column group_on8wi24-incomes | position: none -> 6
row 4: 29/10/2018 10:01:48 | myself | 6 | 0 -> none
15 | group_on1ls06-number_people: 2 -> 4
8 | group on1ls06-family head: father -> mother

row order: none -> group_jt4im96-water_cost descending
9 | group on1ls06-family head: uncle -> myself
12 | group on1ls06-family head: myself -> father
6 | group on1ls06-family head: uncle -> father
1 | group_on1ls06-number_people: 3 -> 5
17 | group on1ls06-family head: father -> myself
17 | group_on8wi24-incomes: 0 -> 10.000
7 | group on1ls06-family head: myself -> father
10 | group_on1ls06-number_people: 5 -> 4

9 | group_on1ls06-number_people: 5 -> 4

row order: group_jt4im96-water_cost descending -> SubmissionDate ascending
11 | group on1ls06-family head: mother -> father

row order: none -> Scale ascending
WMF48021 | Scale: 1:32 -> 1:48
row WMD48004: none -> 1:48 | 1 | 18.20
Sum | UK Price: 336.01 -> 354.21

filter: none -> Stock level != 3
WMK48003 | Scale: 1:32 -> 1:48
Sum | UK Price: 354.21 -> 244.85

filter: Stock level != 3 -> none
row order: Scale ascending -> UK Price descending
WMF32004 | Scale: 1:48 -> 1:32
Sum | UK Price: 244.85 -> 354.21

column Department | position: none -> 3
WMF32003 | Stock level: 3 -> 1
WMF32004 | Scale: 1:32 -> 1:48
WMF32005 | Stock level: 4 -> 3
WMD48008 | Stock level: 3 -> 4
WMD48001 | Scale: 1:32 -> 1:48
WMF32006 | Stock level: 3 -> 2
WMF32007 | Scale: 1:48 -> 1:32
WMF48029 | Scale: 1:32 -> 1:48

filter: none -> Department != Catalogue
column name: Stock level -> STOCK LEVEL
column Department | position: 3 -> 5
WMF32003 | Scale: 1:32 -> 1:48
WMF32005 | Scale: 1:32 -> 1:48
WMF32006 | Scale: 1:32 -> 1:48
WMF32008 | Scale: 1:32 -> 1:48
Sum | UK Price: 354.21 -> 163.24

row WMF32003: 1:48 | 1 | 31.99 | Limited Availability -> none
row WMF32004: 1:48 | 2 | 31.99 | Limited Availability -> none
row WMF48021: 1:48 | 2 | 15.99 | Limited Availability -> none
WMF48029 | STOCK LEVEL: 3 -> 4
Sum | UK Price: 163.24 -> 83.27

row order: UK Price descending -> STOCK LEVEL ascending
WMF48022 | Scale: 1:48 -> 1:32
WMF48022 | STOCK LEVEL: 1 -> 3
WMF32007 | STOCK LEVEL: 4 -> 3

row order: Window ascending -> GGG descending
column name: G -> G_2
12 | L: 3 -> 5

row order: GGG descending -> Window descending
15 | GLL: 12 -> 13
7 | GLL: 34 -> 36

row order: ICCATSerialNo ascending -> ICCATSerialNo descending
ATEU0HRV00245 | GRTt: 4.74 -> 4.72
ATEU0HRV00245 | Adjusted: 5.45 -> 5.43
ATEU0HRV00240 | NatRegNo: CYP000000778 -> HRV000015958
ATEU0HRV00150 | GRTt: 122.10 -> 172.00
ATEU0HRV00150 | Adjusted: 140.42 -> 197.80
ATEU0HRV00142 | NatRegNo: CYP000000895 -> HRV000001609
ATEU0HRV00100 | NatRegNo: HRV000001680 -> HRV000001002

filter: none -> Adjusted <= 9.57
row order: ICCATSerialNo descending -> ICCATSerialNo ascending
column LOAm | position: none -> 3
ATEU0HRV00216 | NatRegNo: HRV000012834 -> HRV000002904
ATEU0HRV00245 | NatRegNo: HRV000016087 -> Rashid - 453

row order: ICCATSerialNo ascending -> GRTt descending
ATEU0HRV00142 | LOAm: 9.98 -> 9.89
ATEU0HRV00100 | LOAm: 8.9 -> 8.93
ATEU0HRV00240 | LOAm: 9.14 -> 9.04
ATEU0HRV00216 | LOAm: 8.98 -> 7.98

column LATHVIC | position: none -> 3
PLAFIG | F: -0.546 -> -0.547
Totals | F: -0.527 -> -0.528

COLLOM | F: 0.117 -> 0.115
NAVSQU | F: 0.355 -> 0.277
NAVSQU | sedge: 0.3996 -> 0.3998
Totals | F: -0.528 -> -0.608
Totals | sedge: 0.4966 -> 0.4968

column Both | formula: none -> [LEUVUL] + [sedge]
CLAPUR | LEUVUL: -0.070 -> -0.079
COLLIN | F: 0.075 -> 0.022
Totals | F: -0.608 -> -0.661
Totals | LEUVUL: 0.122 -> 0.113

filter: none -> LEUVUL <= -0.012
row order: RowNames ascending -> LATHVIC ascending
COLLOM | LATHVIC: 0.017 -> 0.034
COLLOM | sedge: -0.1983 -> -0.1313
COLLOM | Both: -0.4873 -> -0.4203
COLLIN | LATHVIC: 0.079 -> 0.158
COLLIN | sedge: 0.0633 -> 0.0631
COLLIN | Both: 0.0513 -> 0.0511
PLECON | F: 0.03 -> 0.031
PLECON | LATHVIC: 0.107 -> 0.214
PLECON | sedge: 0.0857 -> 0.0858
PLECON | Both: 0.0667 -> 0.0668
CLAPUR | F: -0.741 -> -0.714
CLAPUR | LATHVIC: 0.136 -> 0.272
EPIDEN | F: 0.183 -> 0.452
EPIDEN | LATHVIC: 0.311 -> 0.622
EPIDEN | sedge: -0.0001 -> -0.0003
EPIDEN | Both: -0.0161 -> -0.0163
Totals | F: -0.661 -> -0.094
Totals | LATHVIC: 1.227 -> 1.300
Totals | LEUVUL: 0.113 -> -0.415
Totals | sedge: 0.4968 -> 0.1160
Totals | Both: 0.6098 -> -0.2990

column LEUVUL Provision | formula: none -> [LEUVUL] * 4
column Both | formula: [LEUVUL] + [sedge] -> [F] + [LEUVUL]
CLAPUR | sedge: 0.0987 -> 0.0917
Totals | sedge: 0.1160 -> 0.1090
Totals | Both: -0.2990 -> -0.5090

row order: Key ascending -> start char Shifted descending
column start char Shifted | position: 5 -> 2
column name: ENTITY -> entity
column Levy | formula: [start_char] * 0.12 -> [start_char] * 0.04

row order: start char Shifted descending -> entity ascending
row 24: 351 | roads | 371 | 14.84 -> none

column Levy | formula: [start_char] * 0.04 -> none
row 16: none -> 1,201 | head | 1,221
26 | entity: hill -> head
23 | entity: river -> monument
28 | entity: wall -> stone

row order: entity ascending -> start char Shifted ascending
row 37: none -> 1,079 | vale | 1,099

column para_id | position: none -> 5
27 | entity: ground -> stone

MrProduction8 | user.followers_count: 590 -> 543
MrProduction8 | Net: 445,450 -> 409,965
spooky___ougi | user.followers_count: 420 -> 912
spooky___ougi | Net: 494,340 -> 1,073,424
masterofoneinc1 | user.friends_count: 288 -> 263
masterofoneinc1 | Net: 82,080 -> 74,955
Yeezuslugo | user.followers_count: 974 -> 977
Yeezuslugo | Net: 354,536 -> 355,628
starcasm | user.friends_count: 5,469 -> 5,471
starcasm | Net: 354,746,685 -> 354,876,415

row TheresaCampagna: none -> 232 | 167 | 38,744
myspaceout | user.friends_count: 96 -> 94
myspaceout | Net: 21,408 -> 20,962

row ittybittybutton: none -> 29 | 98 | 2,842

+--

# [WHAT YOU SHOULD DO]
For each line in the material above that contains the string "myself", make a copy.

# [RESPONSE]
row 4: 29/10/2018 10:01:48 | myself | 6 | 0 -> none
9 | group on1ls06-family head: uncle -> myself
12 | group on1ls06-family head: myself -> father
17 | group on1ls06-family head: father -> myself
7 | group on1ls06-family head: myself -> father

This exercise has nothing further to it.